- [Exercise goal] Could you restate the entries word for word, without the images?

- [Data for this task]
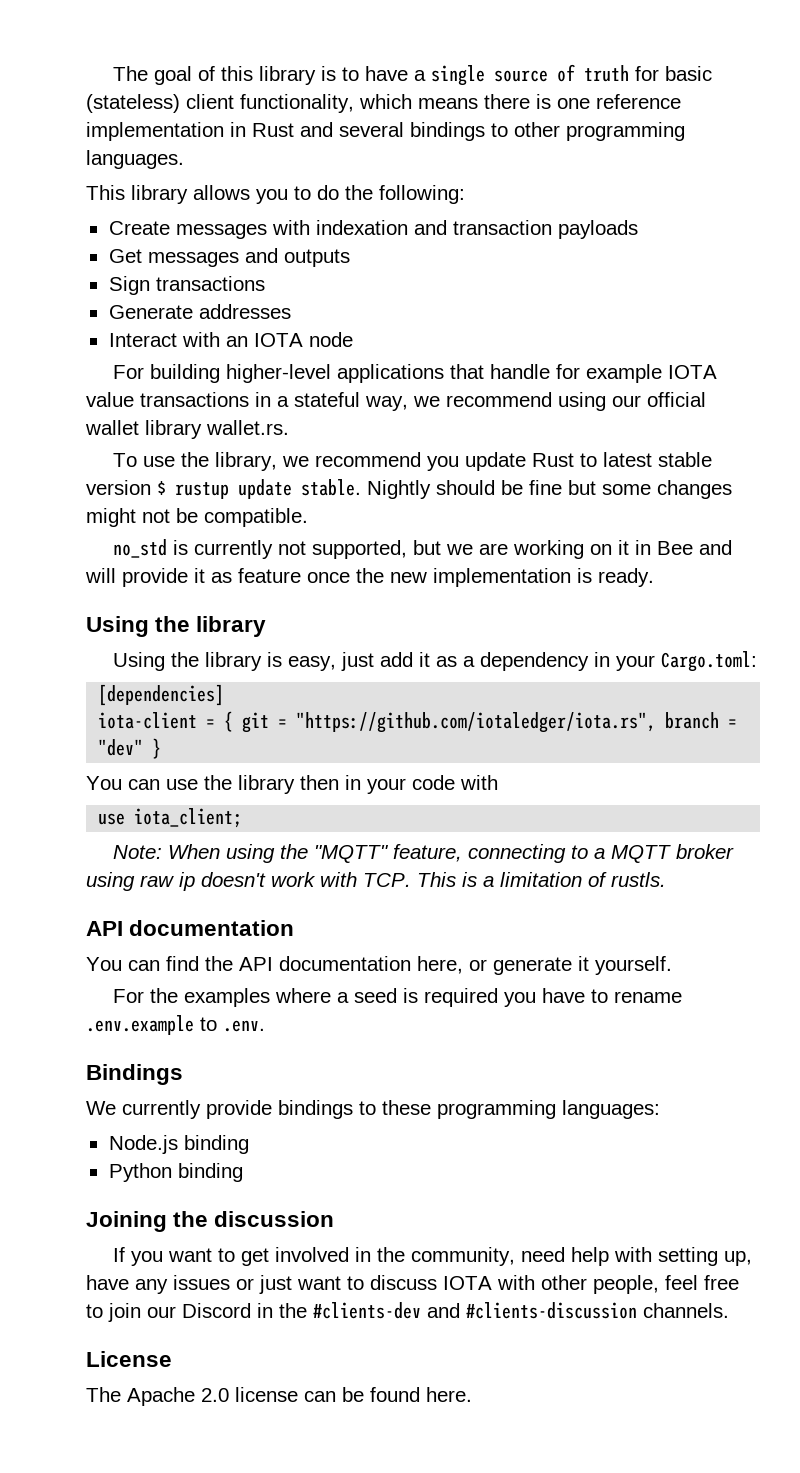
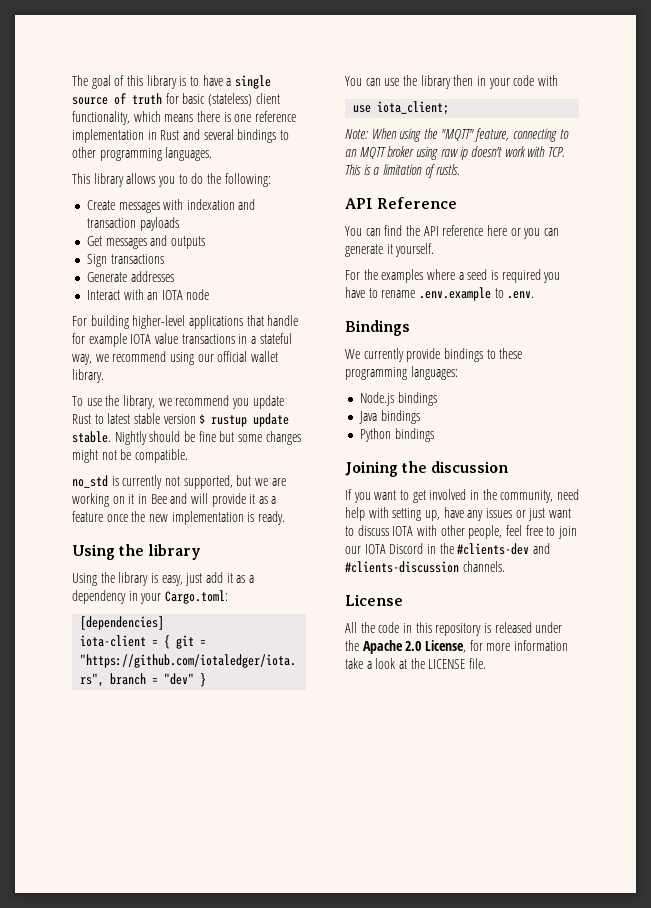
- For building higher-level applications that handle for example IOTA value transactions in a stateful way, we recommend using our official wallet library wallet.rs.
+ For building higher-level applications that handle for example IOTA value transactions in a stateful way, we recommend using our official wallet library.
- no_std is currently not supported, but we are working on it in Bee and will provide it as feature once the new implementation is ready.
+ no_std is currently not supported, but we are working on it in Bee and will provide it as a feature once the new implementation is ready.
- Note: When using the "MQTT" feature, connecting to a MQTT broker using raw ip doesn't work with TCP. This is a limitation of rustls.
- API documentation
+ Note: When using the "MQTT" feature, connecting to an MQTT broker using raw ip doesn't work with TCP. This is a limitation of rustls.
+ API Reference
- You can find the API documentation here, or generate it yourself.
+ You can find the API reference here or you can generate it yourself.
- Node.js binding
+ Node.js bindings
+ Java bindings
- Python binding
+ Python bindings
- If you want to get involved in the community, need help with setting up, have any issues or just want to discuss IOTA with other people, feel free to join our Discord in the #clients-dev and #clients-discussion channels.
+ If you want to get involved in the community, need help with setting up, have any issues or just want to discuss IOTA with other people, feel free to join our IOTA Discord in the #clients-dev and #clients-discussion channels.
- The Apache 2.0 license can be found here.
+ All the code in this repository is released under the Apache 2.0 License, for more information take a look at the LICENSE file.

- [Exercise output]
- For building higher-level applications that handle for example IOTA value transactions in a stateful way, we recommend using our official wallet library wallet.rs.
+ For building higher-level applications that handle for example IOTA value transactions in a stateful way, we recommend using our official wallet library.
- no_std is currently not supported, but we are working on it in Bee and will provide it as feature once the new implementation is ready.
+ no_std is currently not supported, but we are working on it in Bee and will provide it as a feature once the new implementation is ready.
- Note: When using the "MQTT" feature, connecting to a MQTT broker using raw ip doesn't work with TCP. This is a limitation of rustls.
- API documentation
+ Note: When using the "MQTT" feature, connecting to an MQTT broker using raw ip doesn't work with TCP. This is a limitation of rustls.
+ API Reference
- You can find the API documentation here, or generate it yourself.
+ You can find the API reference here or you can generate it yourself.
- Node.js binding
+ Node.js bindings
+ Java bindings
- Python binding
+ Python bindings
- If you want to get involved in the community, need help with setting up, have any issues or just want to discuss IOTA with other people, feel free to join our Discord in the #clients-dev and #clients-discussion channels.
+ If you want to get involved in the community, need help with setting up, have any issues or just want to discuss IOTA with other people, feel free to join our IOTA Discord in the #clients-dev and #clients-discussion channels.
- The Apache 2.0 license can be found here.
+ All the code in this repository is released under the Apache 2.0 License, for more information take a look at the LICENSE file.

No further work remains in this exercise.